Higgs J & Jones MA (eds.) (2008). Clinical Reasoning in the Health Professions (3rd ed.). Butterworth-Heinemann. 医療専門職における臨床推論の教科書。知識・省察・対話がどのように統合されるかを詳述。


支援への橋渡し

旅を続けるための三つの問い:

今日のこの子は、昨日と何が違うか? 変化を感じ取ることが、対話の始まりです。「今日はいつもより体が硬い」「今日は反応がよい」——この気づきを起点に、「なぜ?」を問い続けましょう。

自分の関わりは、今日のこの子に合っているか? 昨日うまくいった方法が今日も通用するとは限りません。手の当て方・速度・課題の設定を、リアルタイムで調整し続けることが、省察的実践者の仕事です。

この関わりで、この子は何を体験しているか? 支援者の意図と、子どもの体験は必ずしも一致しません。表情・体のこわばり・声・視線——これらが「今の体験」を教えてくれます。言葉より体が正直です。


コラム:燃え尽きを防ぐために

「もっとうまくできれば」「あの方法が正しかったのか」という自己批判的な問いは、支援者を消耗させます。省察と自己批判は違います。

省察とは、「今日の関わりから何を学べるか」という前向きな問いです。うまくいかなかった関わりは、「失敗」ではなく「この子が新しいことを教えてくれた情報」として受け取ってみてください。

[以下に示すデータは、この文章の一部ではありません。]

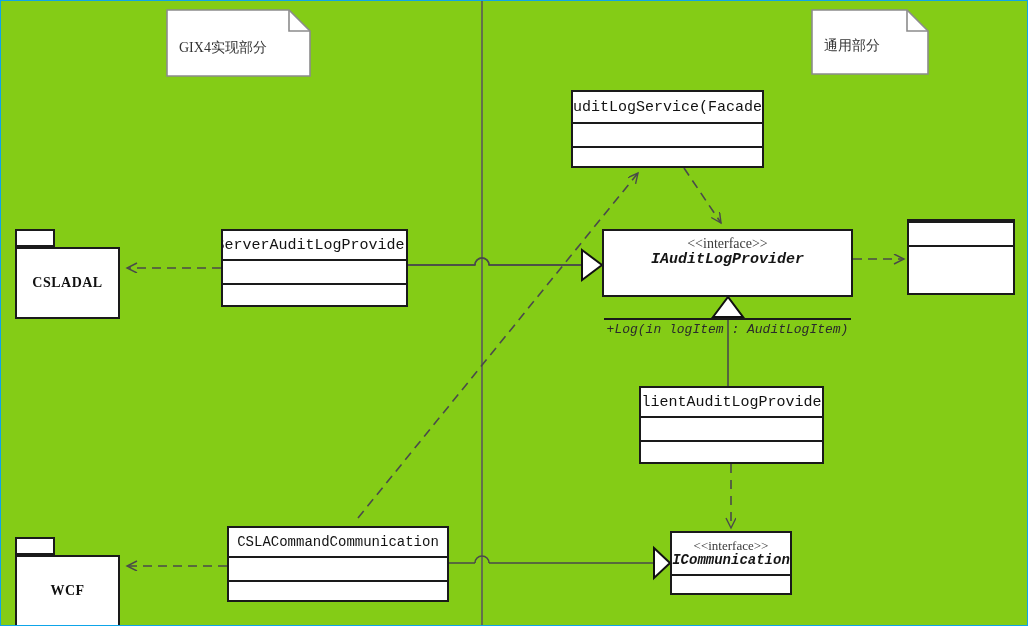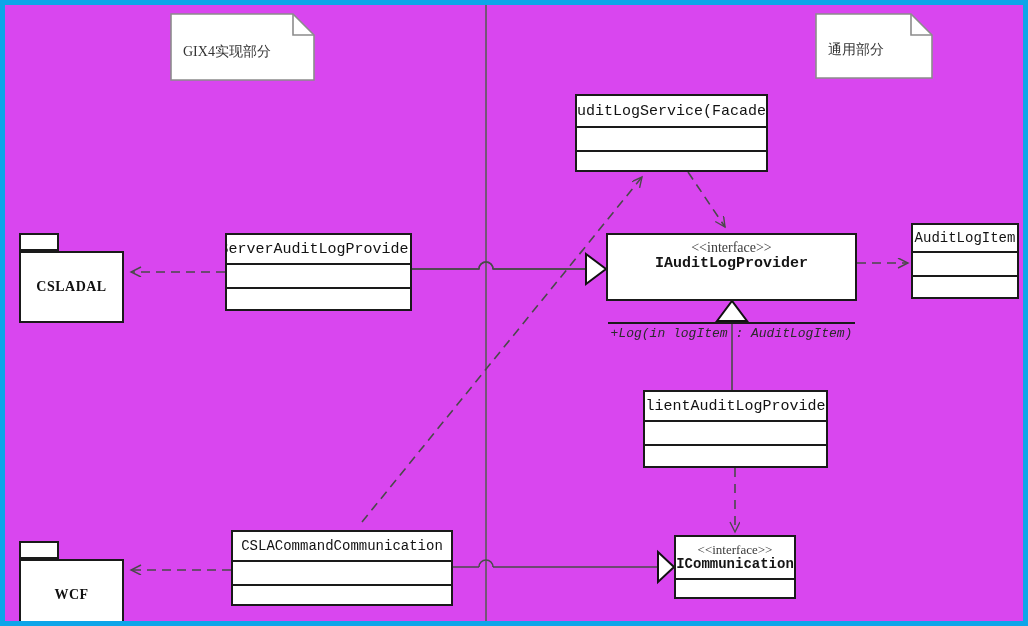--- a/index.html
+++ b/index.html
@@ -4,22 +4,22 @@
 <style>
   html, body {
     margin: 0;
     padding: 0;
     background: #ffffff;
   }
   #canvas {
     position: relative;
     width: 1028px;
     height: 626px;
-    background: #d946ef;
-    border: 5px solid #0ea5e9;
+    background: #84cc16;
+    border: 1px solid #0ea5e9;
     box-sizing: border-box;
     overflow: hidden;
     font-family: "Liberation Mono", "DejaVu Sans Mono", monospace;
   }
   svg.layer {
     position: absolute;
     left: 0;
     top: 0;
     width: 1028px;
     height: 626px;
@@ -51,20 +51,21 @@
     letter-spacing: 0px;
   }
   .cls .stereo {
     font-family: Liberation Serif, serif;
     font-size: 14px;
     color: #3b3b3b;
     line-height: 1.05;
   }
   .cls .iname {
     font-family: "Liberation Mono", "DejaVu Sans Mono", monospace;
+    font-style: italic;
     font-weight: bold;
     font-size: 15px;
     color: #151515;
     line-height: 1.05;
   }
   .cls .member {
     font-family: "Liberation Mono", "DejaVu Sans Mono", monospace;
     font-style: italic;
     font-size: 13px;
     color: #2b2b2b;
@@ -240,23 +241,20 @@
     <div class="row ifhead" style="height:43px;">
       <span class="stereo">&lt;&lt;interface&gt;&gt;</span>
       <span class="iname">IAuditLogProvider</span>
     </div>
     <div class="row sep" style="height:21px;margin-top:44px;">
       <span class="member">+Log(in logItem : AuditLogItem)</span>
     </div>
   </div>
 
   <div class="cls" style="left:906px; top:218px; width:108px; height:76px;">
-    <div class="row" style="height:26px;">
-      <span class="name" style="font-size:14px;">AuditLogItem</span>
-    </div>
     <div class="row sep" style="height:24px;"></div>
     <div class="row sep" style="height:22px;"></div>
   </div>
 
   <div class="cls" style="left:638px; top:385px; width:185px; height:78px;">
     <div class="row" style="height:28px;">
       <span class="name">ClientAuditLogProvider</span>
     </div>
     <div class="row sep" style="height:24px;"></div>
     <div class="row sep" style="height:22px;"></div>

支援者が疲弊していては、子どもに届く関わりはできません。知識を持つ前に、まず自分自身を大切にすること。それもまた、省察的実践の一部です。


本節のまとめ

  • 知識は「正解を与える武器」ではなく「現状を読む対話の地図」として使うことが支援の質を高める
  • 省察的実践者(Reflective Practitioner)とは、不確実性の中で実践しながら問い続ける専門家である
  • 「わからない」という感受性を持ち続けることが、子どもの変化を見逃さない観察力の源泉になる
  • 支援は「させる」ことではなく、体の反応と対話しながら「一緒に答えを探す」プロセスである
  • この連載で得た知識は、子どもとの対話の言語を豊かにするための地図として活用してほしい

参考文献

  1. Schön DA (1983). The Reflective Practitioner: How Professionals Think in Action. Basic Books.
  2. Novak I & Honan I (2019). Effective school-based interventions for secondary students with physical and complex needs. Journal of Paediatrics and Child Health, 55(4), 399-404.(DOI要確認)
  3. Rosenbaum P & Gorter JW (2012). The ‘F-words’ in childhood disability. Child: Care, Health and Development, 38(4), 457-463.(DOI要確認)
  4. Dunst CJ & Trivette CM (2009). Capacity-building family-systems intervention practices. Journal of Family Social Work, 12(2), 119-143.(DOI要確認)
  5. Higgs J & Jones MA (eds.) (2008). Clinical Reasoning in the Health Professions (3rd ed.). Butterworth-Heinemann.